In May last year you were kind enough to publish my letter ‘Quality Thinking’, which I ended with: “Quality and sustainability are two sides of the same coin. Toss it and you can only win.”

Time passes and things are deteriorating rapidly, simply because we have failed to grasp this concept throughout society. Ian Lyall in March’s ‘Last Word’ says that “sustainability and quality can go hand in hand”, as if they were two separate things.

In the West, we feel that we need to put things in separate boxes. This reductionist approach is leading to the collapse of our societies. Sustainability and quality are not different things, neither are they destinations we can reach or a set of technologies and tools and we can incorporate into projects.

They are the same thing: a journey of improvement leading to a continual reduction in the ‘loss to society’ that results from the creation, use and disposal of the products and services we consume.

We can view this as working to continually reduce the resource intensity of the built environment for the value we add.

We have painted ourselves into a corner. There are no such things as ‘green’ jobs or organisations. There are only those that will lead to a reduction in resource intensity.
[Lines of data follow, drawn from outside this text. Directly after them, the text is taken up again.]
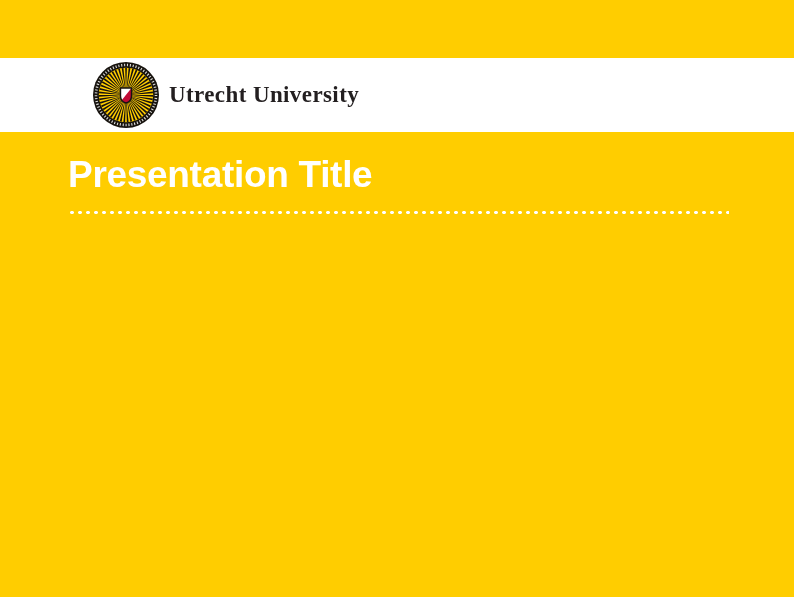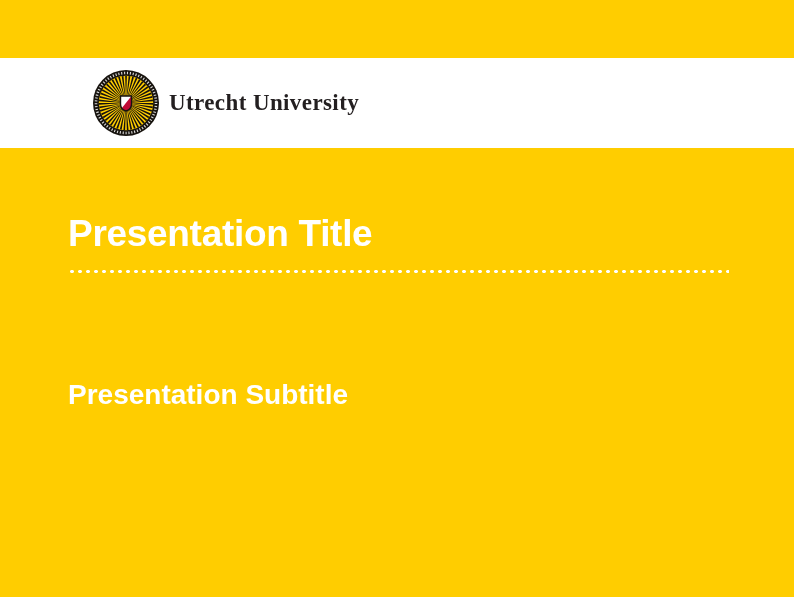"Utrecht University" .header { height: 90px -> 74px }
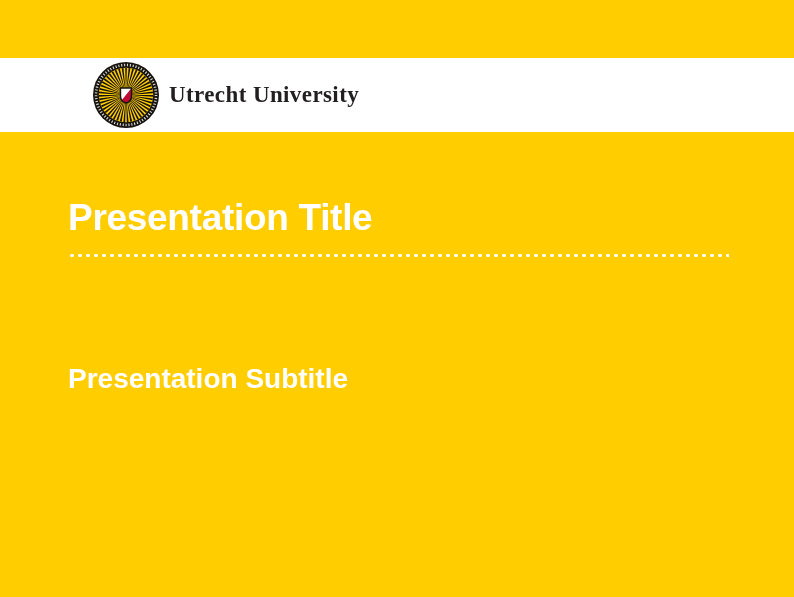"Presentation Title" .main { padding: 66px 0 0 68px -> 23px 0 0 68px }
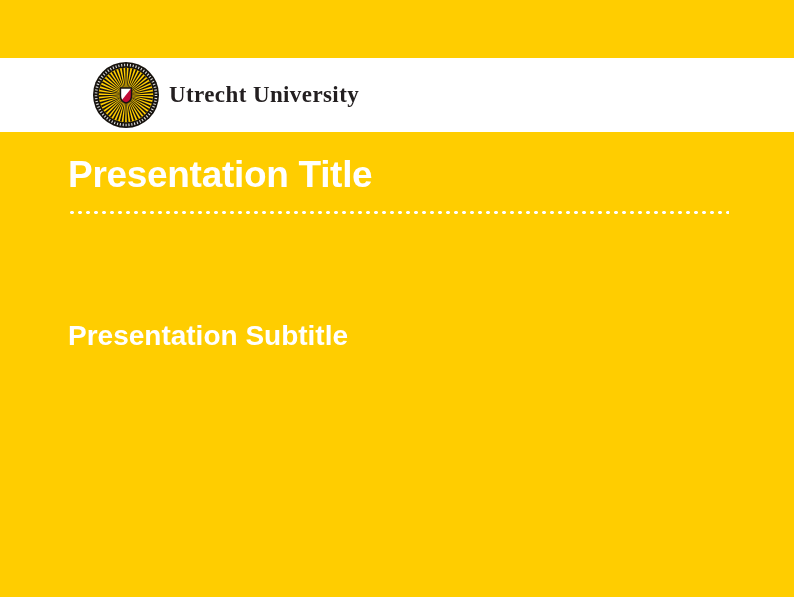"Presentation Subtitle" div.subtitle { html: <div>Presentation Subtitle</div> -> none }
This will be brought about more by management than tools and technologies.

Unless we shift our viewpoint we are doomed to fail, but one thing is certain; humans are innately enterprising, and the organisations that understand the comments above are the ones that stand the best chance of inheriting the future.

You are welcome to join this debate online at Building Towards Sustainability (www.oneplanetequation.wordpress.com) and Keeping Ahead of the Oil Curve (www.trailblazerbusinessfutures.wordpress.com).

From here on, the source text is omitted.